◆ **TASK TO COMPLETE**:
From the listing below, return each line that includes "font".

◆ **RECORDS FOR THIS TASK**:
━━━━━━━━━━
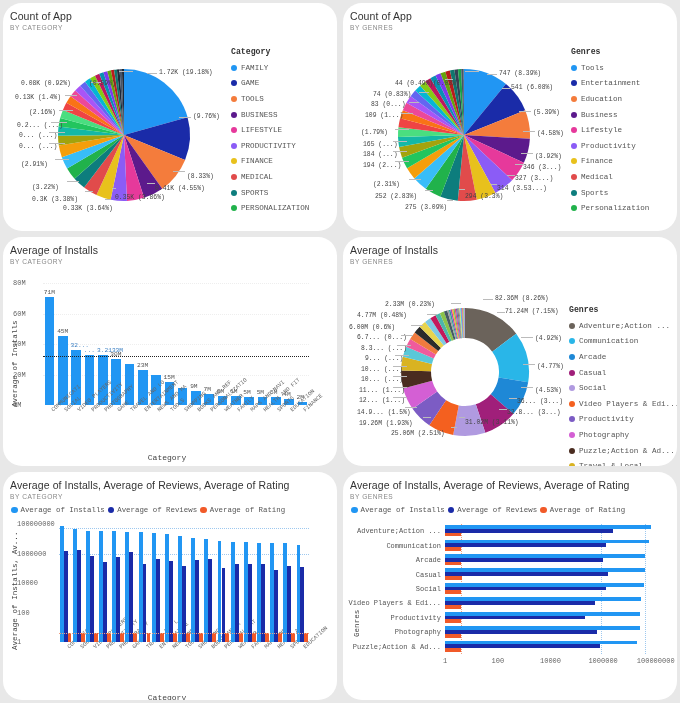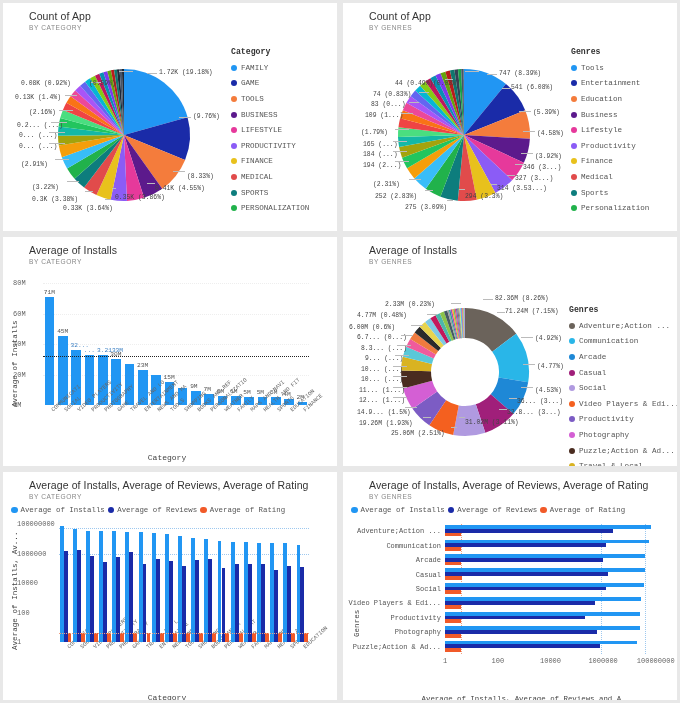--- a/index.html
+++ b/index.html
@@ -18,9 +18,10 @@
   .card {
     background: #ffffff;
     margin: 3px;
-    padding: 7px 9px 4px 26px;
+    padding: 7px 9px 4px 7px;
     position: relative;
     overflow: hidden;
+    border-radius: 19px;
   }
   .card-title {
     font-size: 10.5px; color: #333; letter-spacing: .1px;

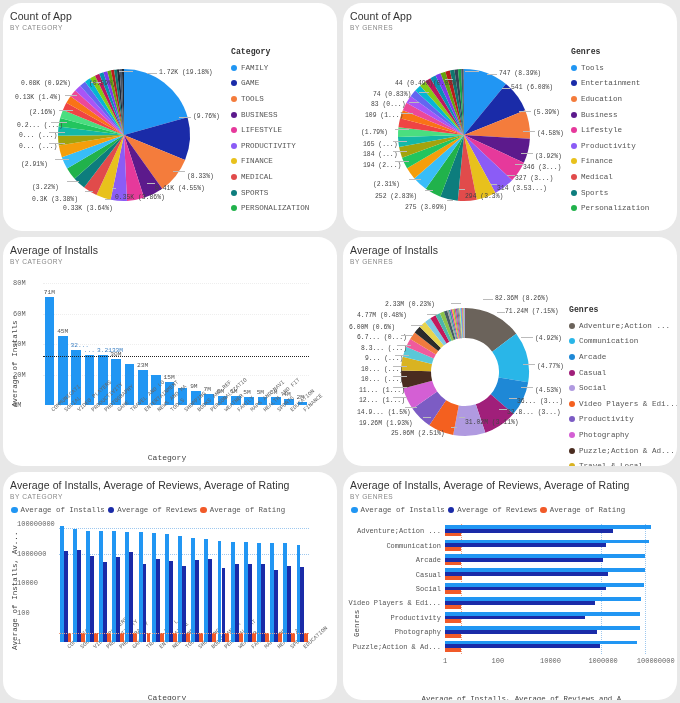--- a/index.html
+++ b/index.html
@@ -716,7 +716,6 @@
           <div class="bar-orange" style="left: 98px; top: 146.222px; width: 16.4702px; height: 3.75556px;"></div>
           <div class="hcat" style="left: 0px; width: 94px; top: 140.778px;">Puzzle;Action &amp; Ad...</div>
         </div>
-      <div class="axis-x-title" style="left:36px;top:193px;width:290px;font-size:7.4px;">Average of Installs, Average of Reviews and A...</div>
     </div>
   </div>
━━━━━━━━━━
◆ **SOLUTION TO THIS PROBLEM**:
     font-size: 10.5px; color: #333; letter-spacing: .1px;
-      <div class="axis-x-title" style="left:36px;top:193px;width:290px;font-size:7.4px;">Average of Installs, Average of Reviews and A...</div>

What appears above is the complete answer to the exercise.